| Exercise aim |
Write out an exact copy of the line containing "19 | 곱: 79,992 -> 76,962" and all lines that follow it in the data below, leaving out pictures.

........

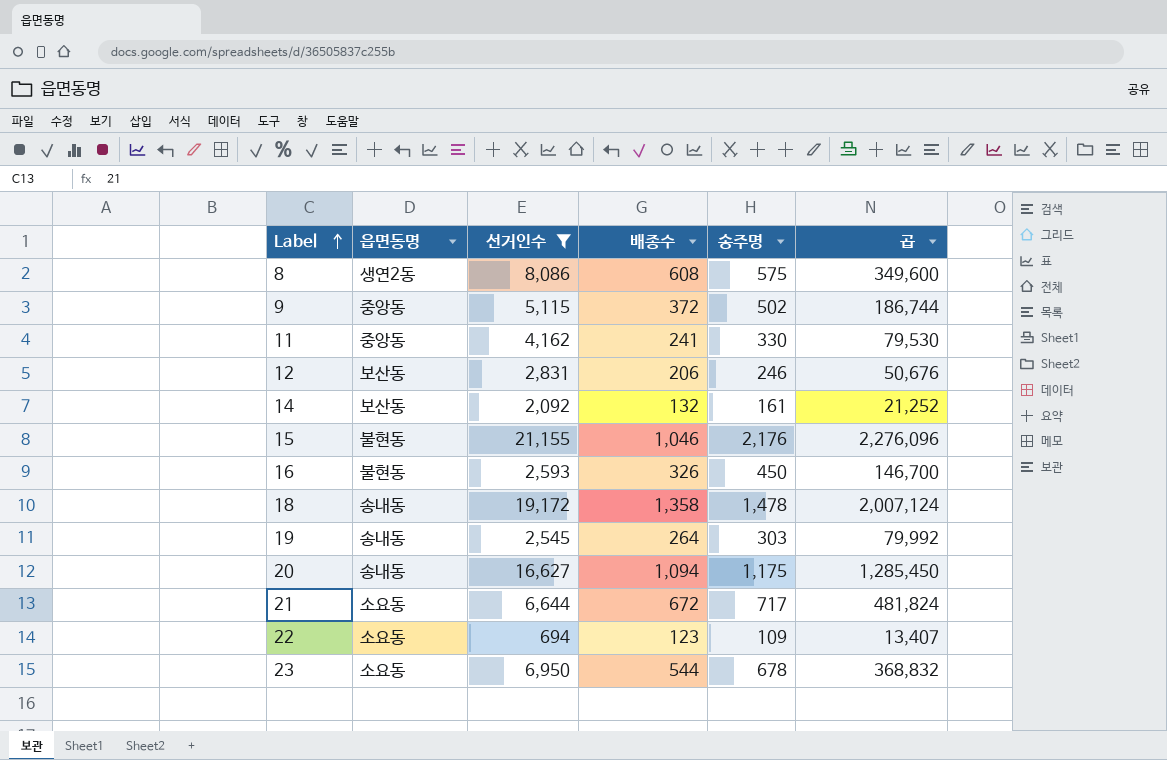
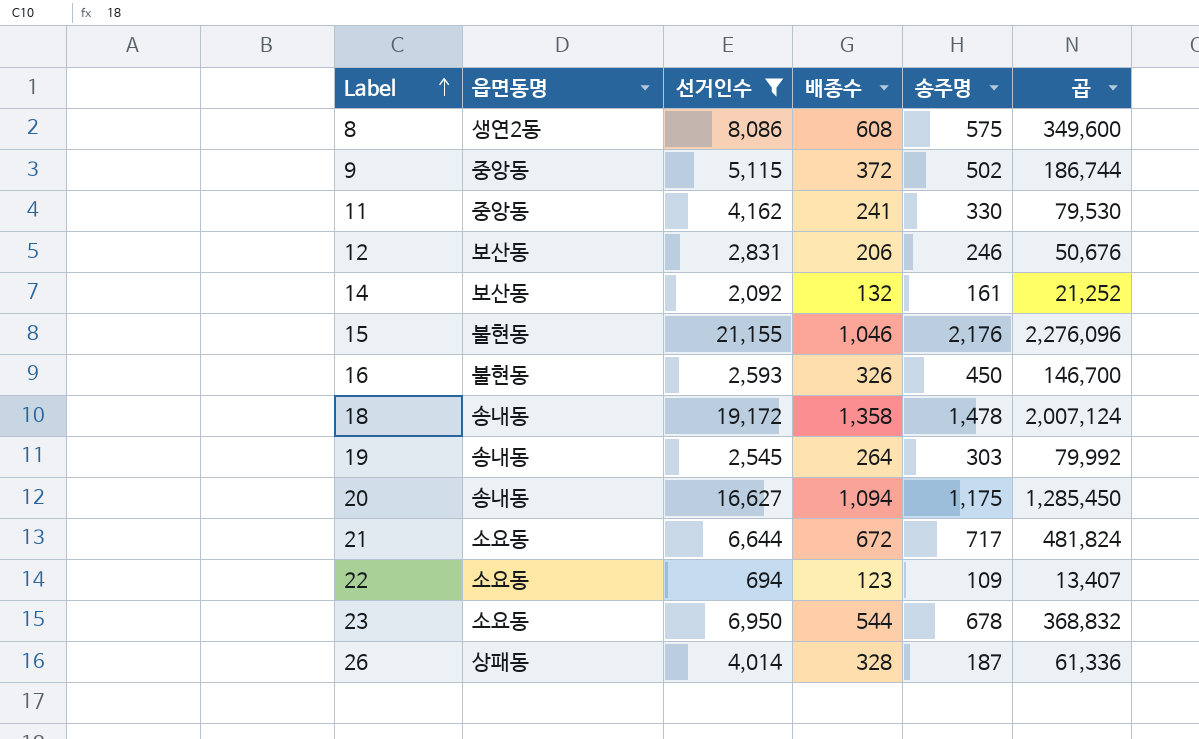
row 26: none -> 상패동 | 4,014 | 328 | 187 | 61,336

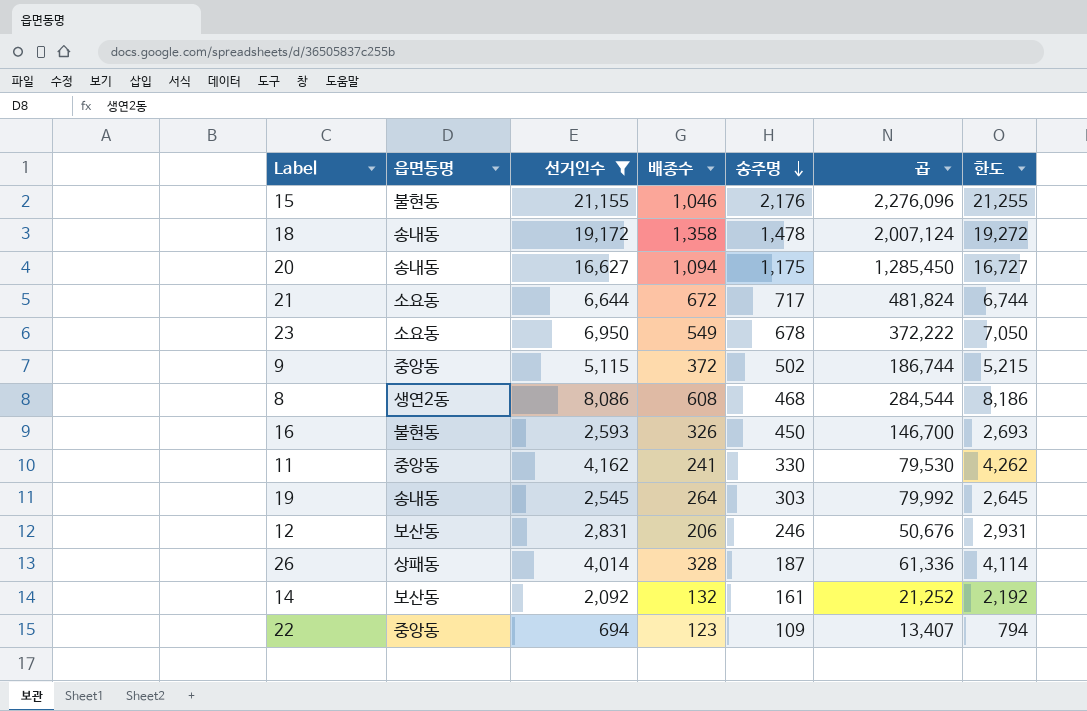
row order: Label ascending -> 송주명 descending
column 한도 | formula: none -> [선거인수] + 100
23 | 배종수: 544 -> 549
23 | 곱: 368,832 -> 372,222
8 | 송주명: 575 -> 468
8 | 곱: 349,600 -> 284,544
22 | 읍면동명: 소요동 -> 중앙동

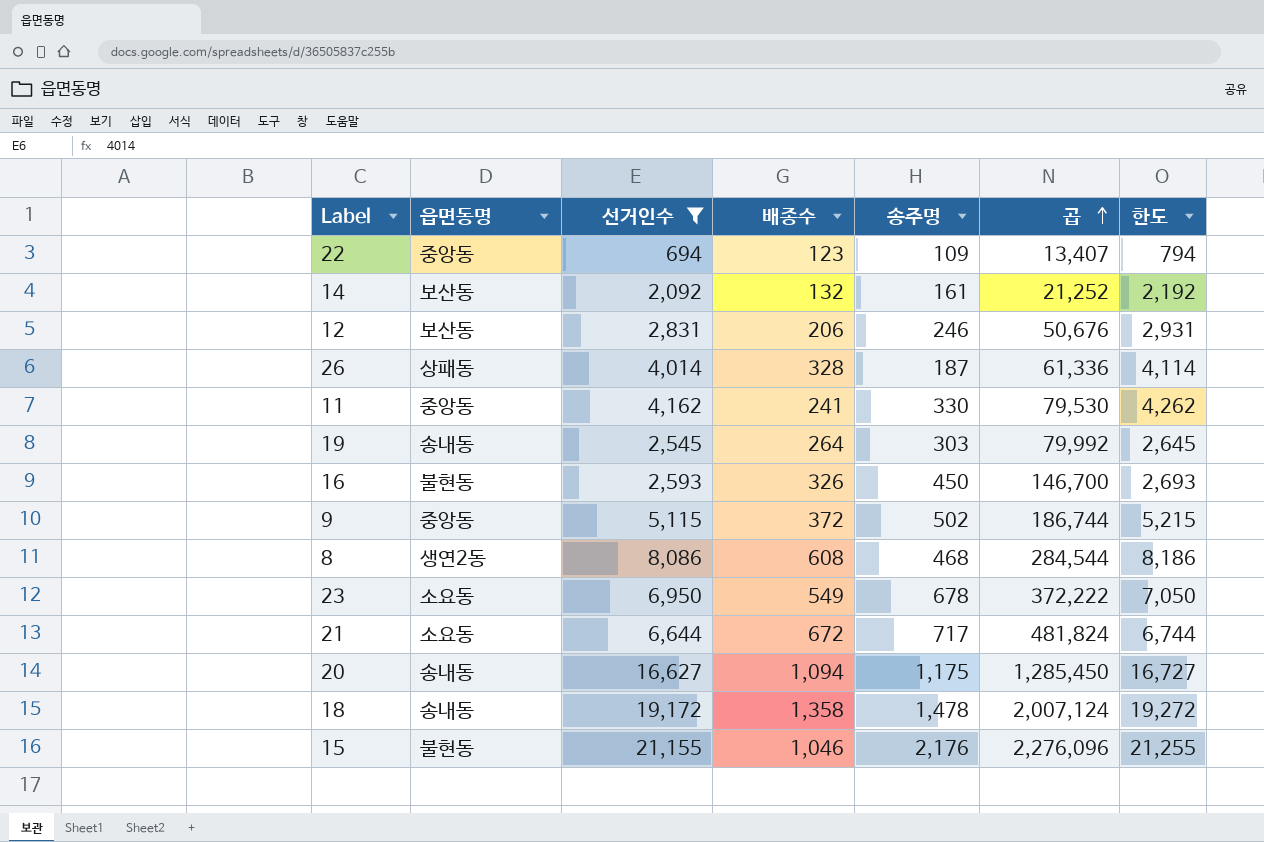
row order: 송주명 descending -> 곱 ascending

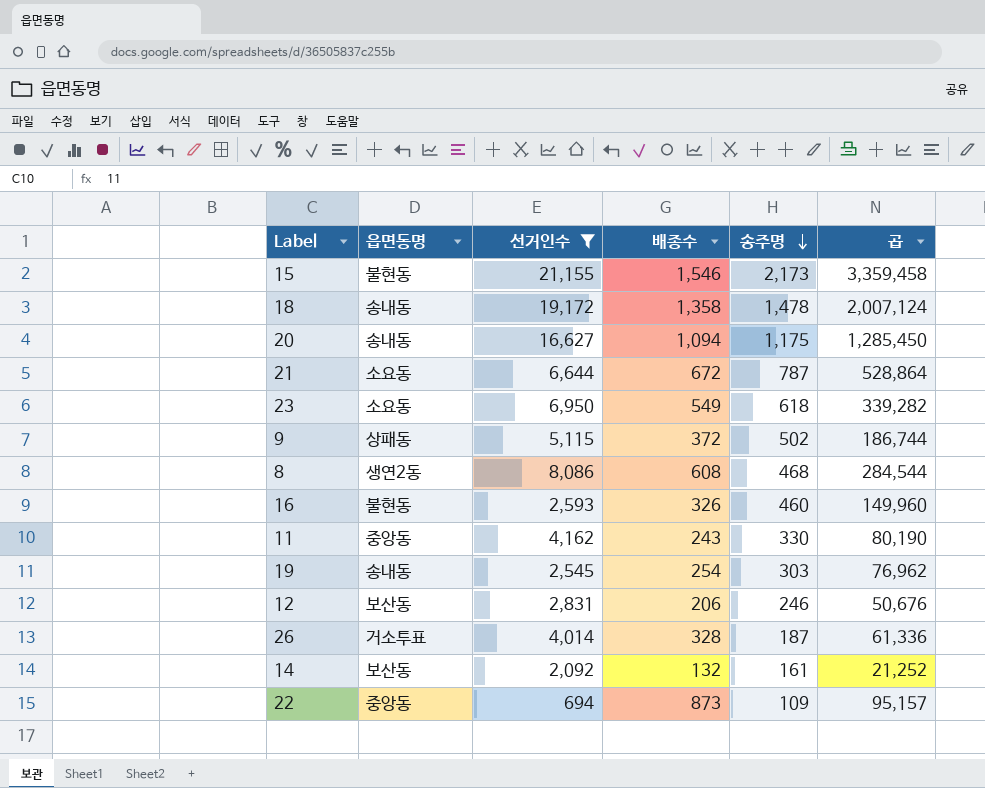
row order: 곱 ascending -> 송주명 descending
column 한도 | formula: [선거인수] + 100 -> none
15 | 배종수: 1,046 -> 1,546
15 | 송주명: 2,176 -> 2,173
15 | 곱: 2,276,096 -> 3,359,458
21 | 송주명: 717 -> 787
21 | 곱: 481,824 -> 528,864
23 | 송주명: 678 -> 618
23 | 곱: 372,222 -> 339,282
9 | 읍면동명: 중앙동 -> 상패동
16 | 송주명: 450 -> 460
16 | 곱: 146,700 -> 149,960
11 | 배종수: 241 -> 243
11 | 곱: 79,530 -> 80,190
19 | 배종수: 264 -> 254
19 | 곱: 79,992 -> 76,962
26 | 읍면동명: 상패동 -> 거소투표
22 | 배종수: 123 -> 873
22 | 곱: 13,407 -> 95,157

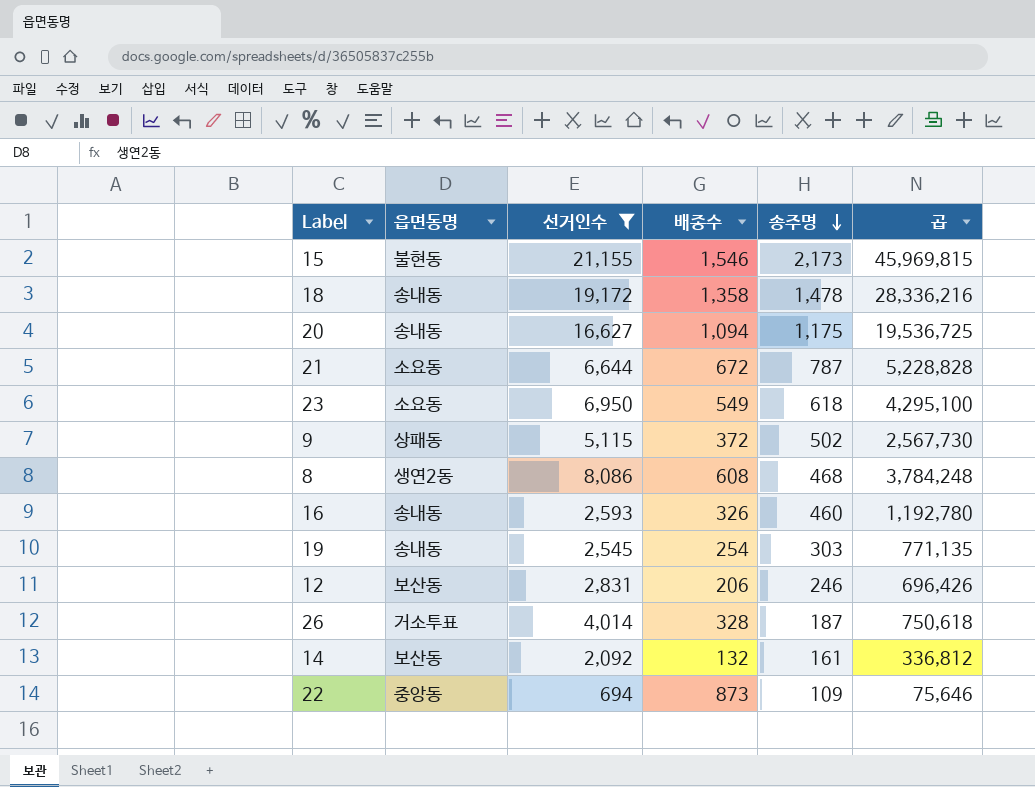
column 곱 | formula: [배종수] * [송주명] -> [선거인수] * [송주명]
row 11: 중앙동 | 4,162 | 243 | 330 | 80,190 -> none
16 | 읍면동명: 불현동 -> 송내동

........

| Written solution |
19 | 곱: 79,992 -> 76,962
26 | 읍면동명: 상패동 -> 거소투표
22 | 배종수: 123 -> 873
22 | 곱: 13,407 -> 95,157

column 곱 | formula: [배종수] * [송주명] -> [선거인수] * [송주명]
row 11: 중앙동 | 4,162 | 243 | 330 | 80,190 -> none
16 | 읍면동명: 불현동 -> 송내동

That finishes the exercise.